● **WORK REQUEST**
In duplicating the lines below, keep every word unchanged and drop the pictures.

● **Collected data**
===

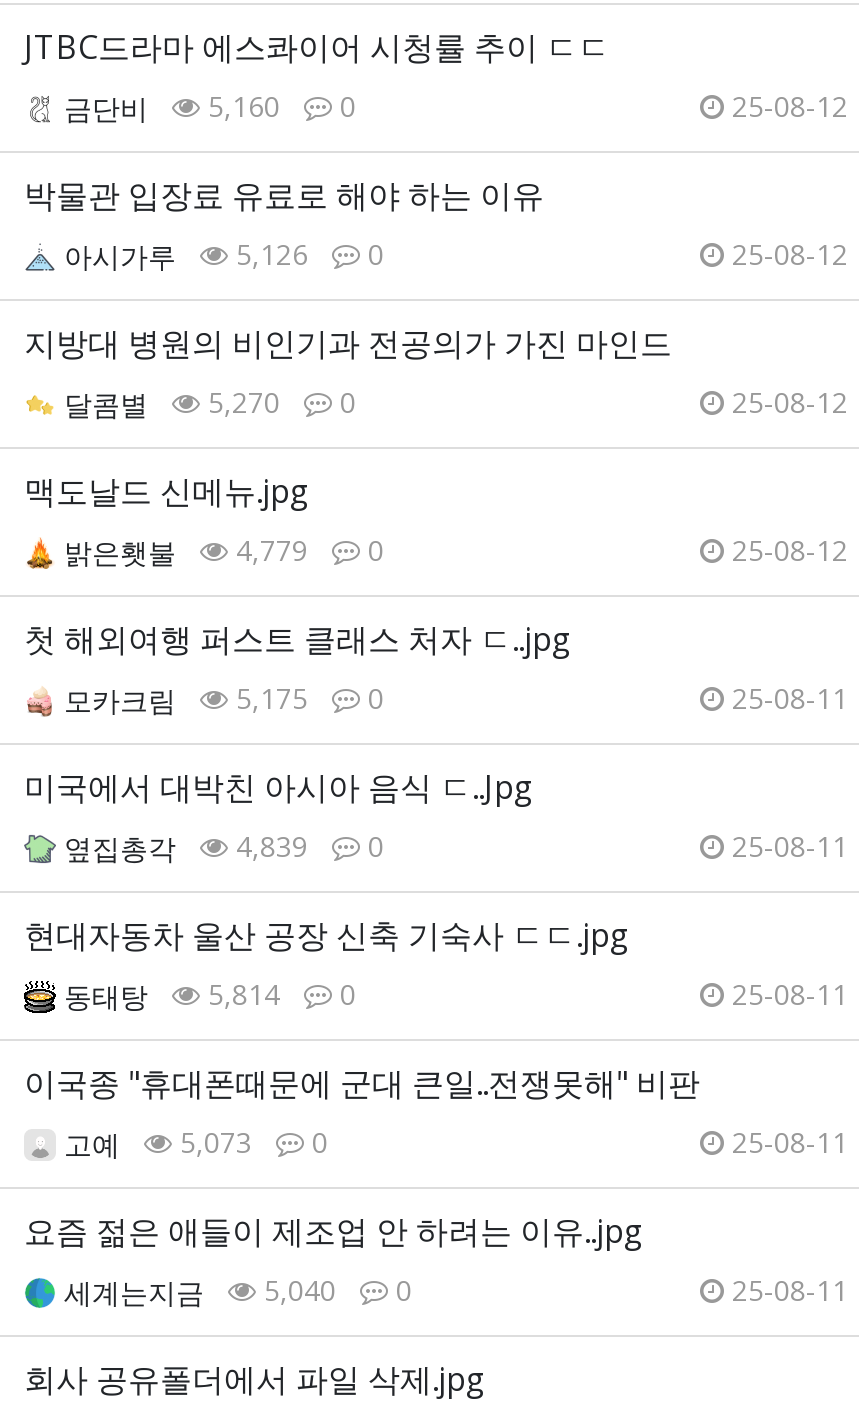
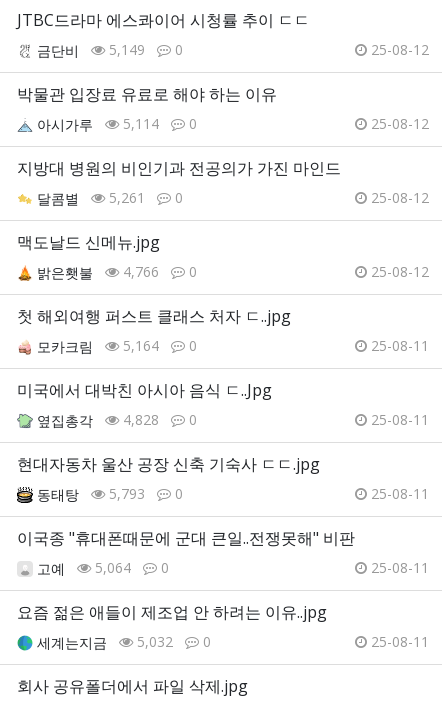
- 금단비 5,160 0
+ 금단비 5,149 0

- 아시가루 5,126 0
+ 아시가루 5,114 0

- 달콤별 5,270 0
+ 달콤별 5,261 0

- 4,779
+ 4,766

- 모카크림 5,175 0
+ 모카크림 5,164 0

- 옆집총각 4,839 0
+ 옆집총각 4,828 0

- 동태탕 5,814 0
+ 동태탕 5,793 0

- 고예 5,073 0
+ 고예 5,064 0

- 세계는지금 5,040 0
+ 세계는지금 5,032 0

===

● **RESULT FOR THIS EXERCISE**
- 금단비 5,160 0
+ 금단비 5,149 0

- 아시가루 5,126 0
+ 아시가루 5,114 0

- 달콤별 5,270 0
+ 달콤별 5,261 0

- 4,779
+ 4,766

- 모카크림 5,175 0
+ 모카크림 5,164 0

- 옆집총각 4,839 0
+ 옆집총각 4,828 0

- 동태탕 5,814 0
+ 동태탕 5,793 0

- 고예 5,073 0
+ 고예 5,064 0

- 세계는지금 5,040 0
+ 세계는지금 5,032 0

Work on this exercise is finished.